RECORDED DATA:
+++

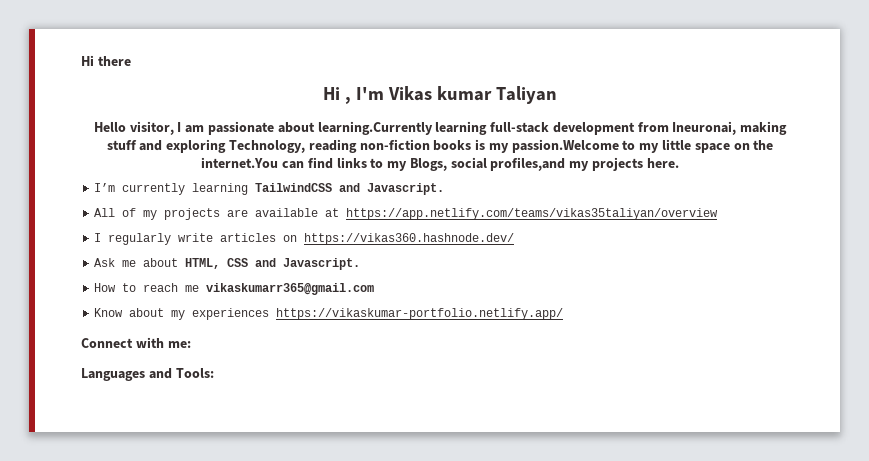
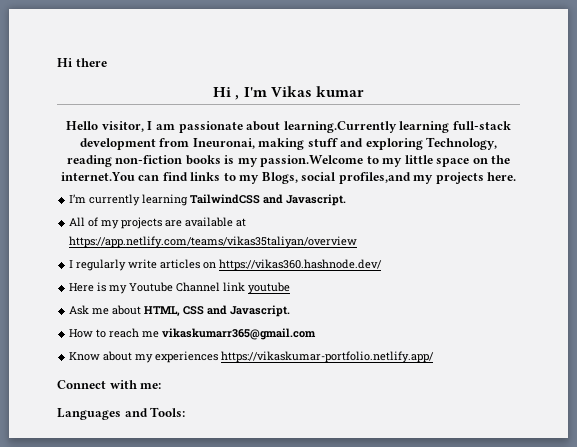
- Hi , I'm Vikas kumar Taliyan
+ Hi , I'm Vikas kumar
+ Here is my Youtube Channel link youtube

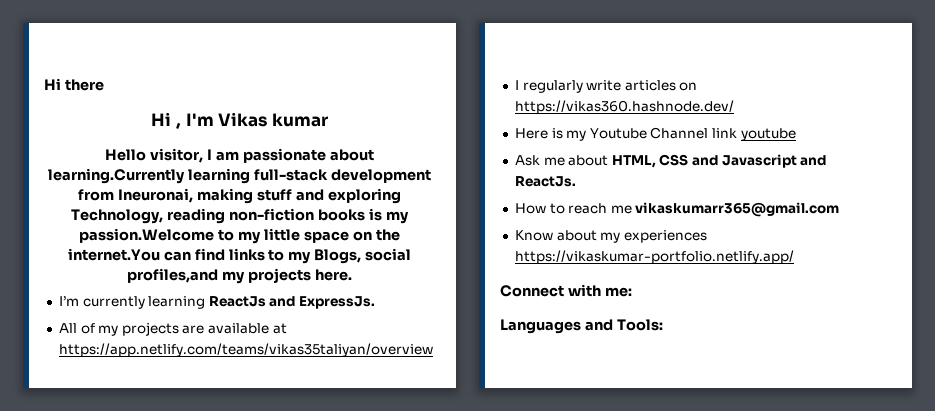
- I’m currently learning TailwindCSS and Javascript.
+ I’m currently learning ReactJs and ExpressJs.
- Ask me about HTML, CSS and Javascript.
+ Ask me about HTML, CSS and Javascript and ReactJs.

+++

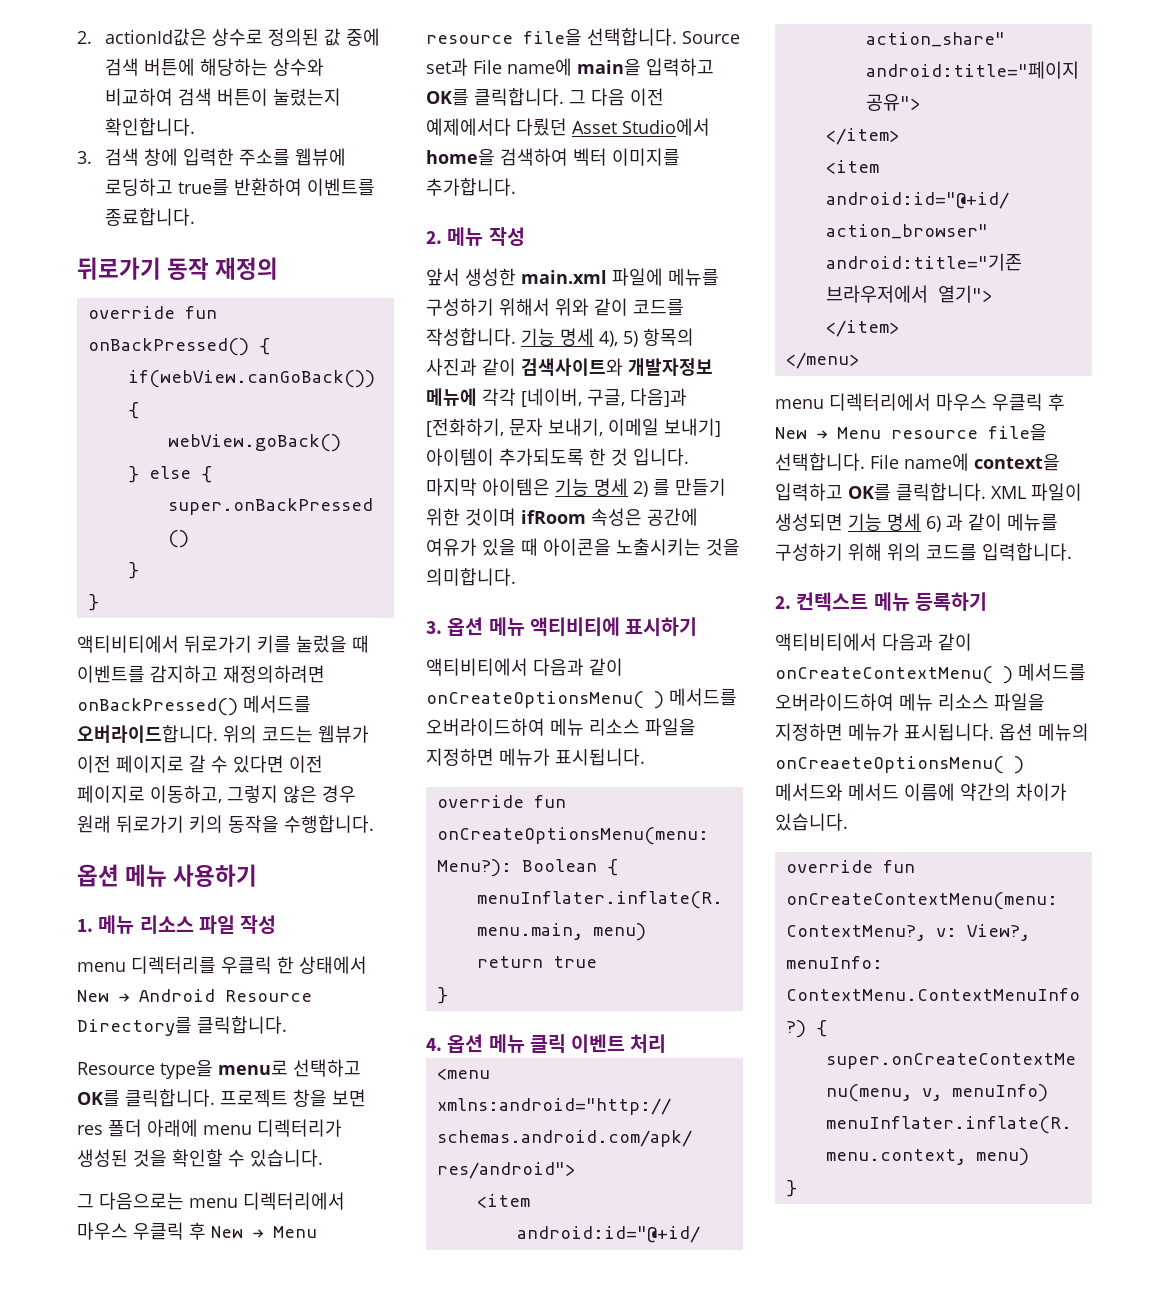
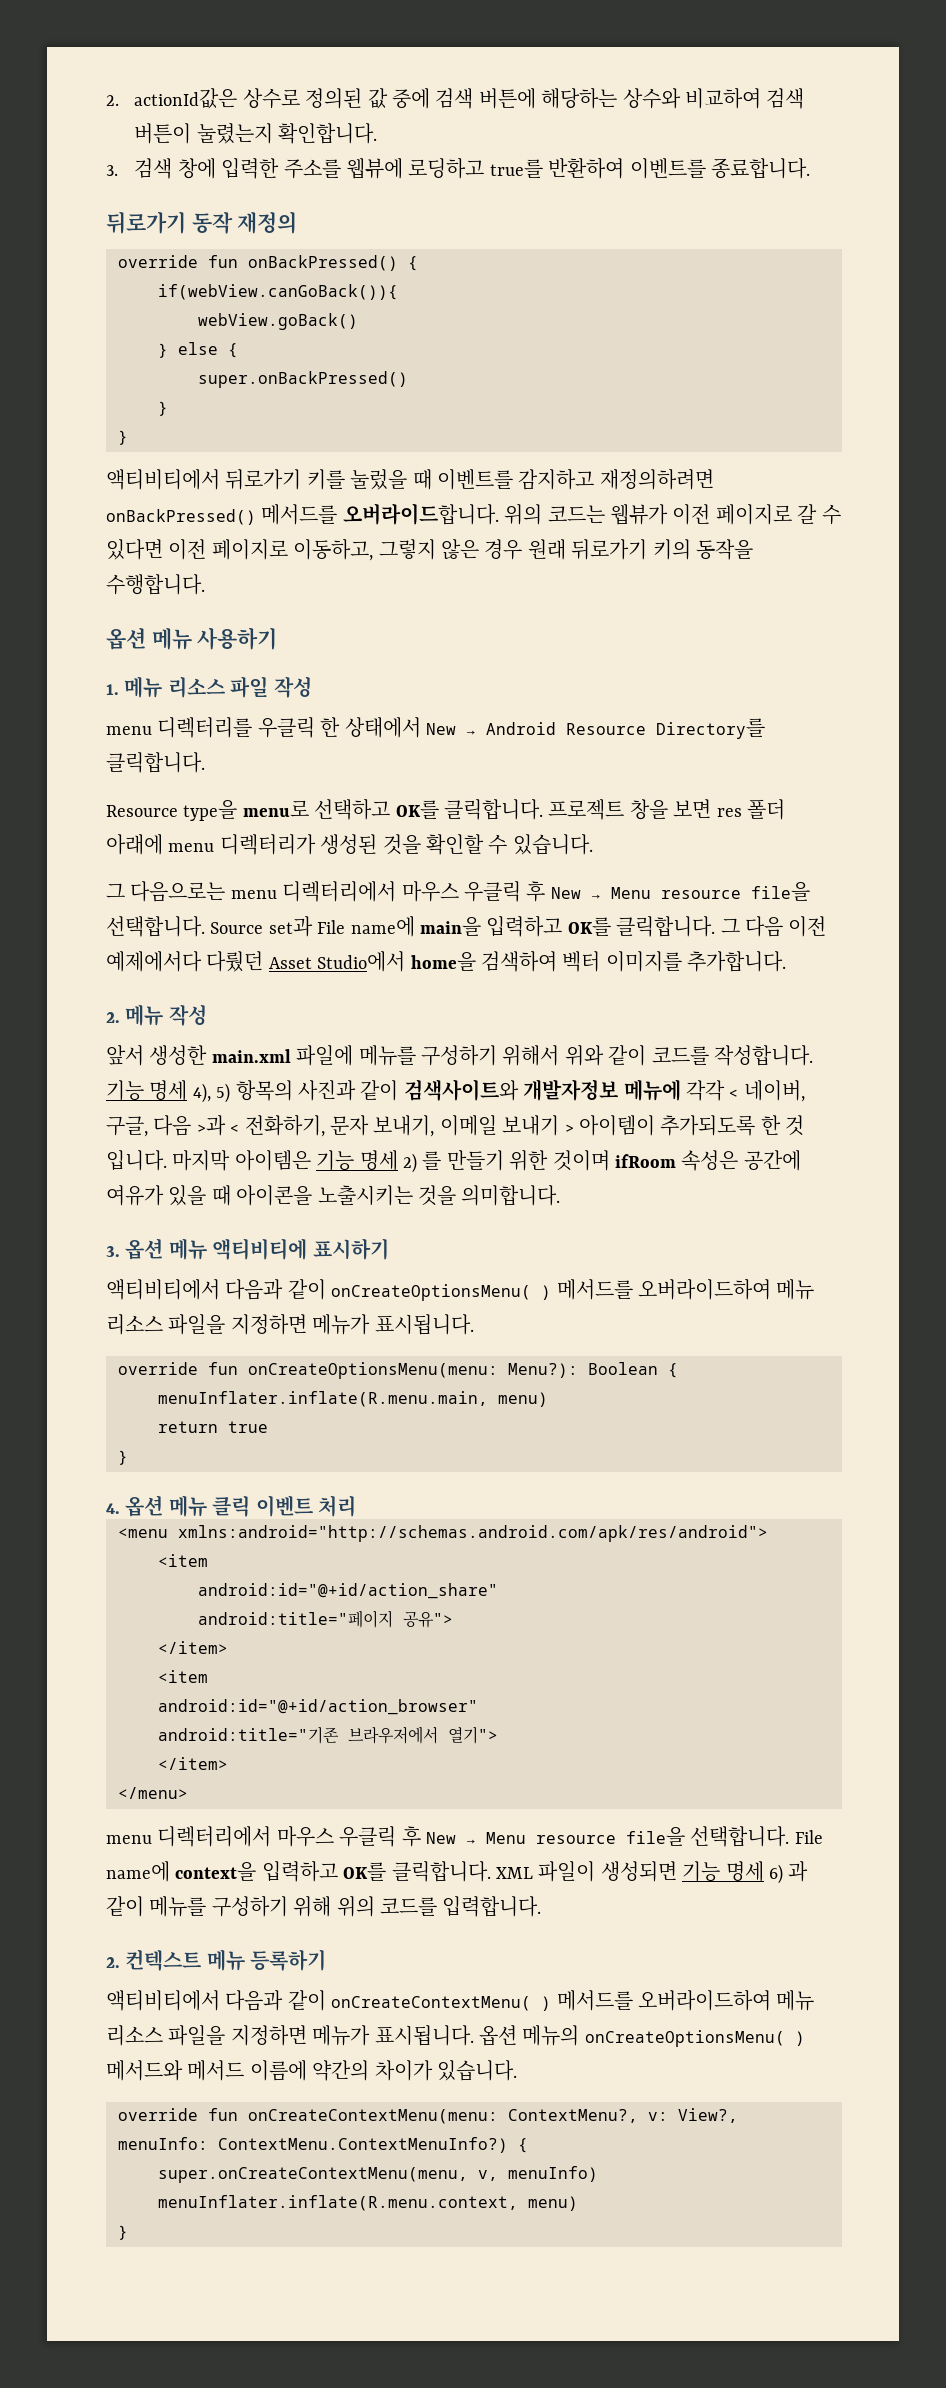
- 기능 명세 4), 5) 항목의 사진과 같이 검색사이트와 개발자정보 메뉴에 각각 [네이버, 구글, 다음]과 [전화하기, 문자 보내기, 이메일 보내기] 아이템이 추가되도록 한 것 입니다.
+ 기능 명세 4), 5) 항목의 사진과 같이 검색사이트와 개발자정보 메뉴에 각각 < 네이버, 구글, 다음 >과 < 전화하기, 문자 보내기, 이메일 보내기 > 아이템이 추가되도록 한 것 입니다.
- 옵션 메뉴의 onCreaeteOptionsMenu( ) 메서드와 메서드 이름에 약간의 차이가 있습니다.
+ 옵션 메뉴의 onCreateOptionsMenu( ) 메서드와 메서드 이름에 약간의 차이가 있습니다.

+++

WHAT THE TASK ASKS:
Starting at the line that contains "- Hi , I'm Vikas kumar Taliyan" and ending at the line that contains "Javascript and ReactJs.", transcribe the material above exactly, excluding pictures.

SOLUTION BELOW:
- Hi , I'm Vikas kumar Taliyan
+ Hi , I'm Vikas kumar
+ Here is my Youtube Channel link youtube

- I’m currently learning TailwindCSS and Javascript.
+ I’m currently learning ReactJs and ExpressJs.
- Ask me about HTML, CSS and Javascript.
+ Ask me about HTML, CSS and Javascript and ReactJs.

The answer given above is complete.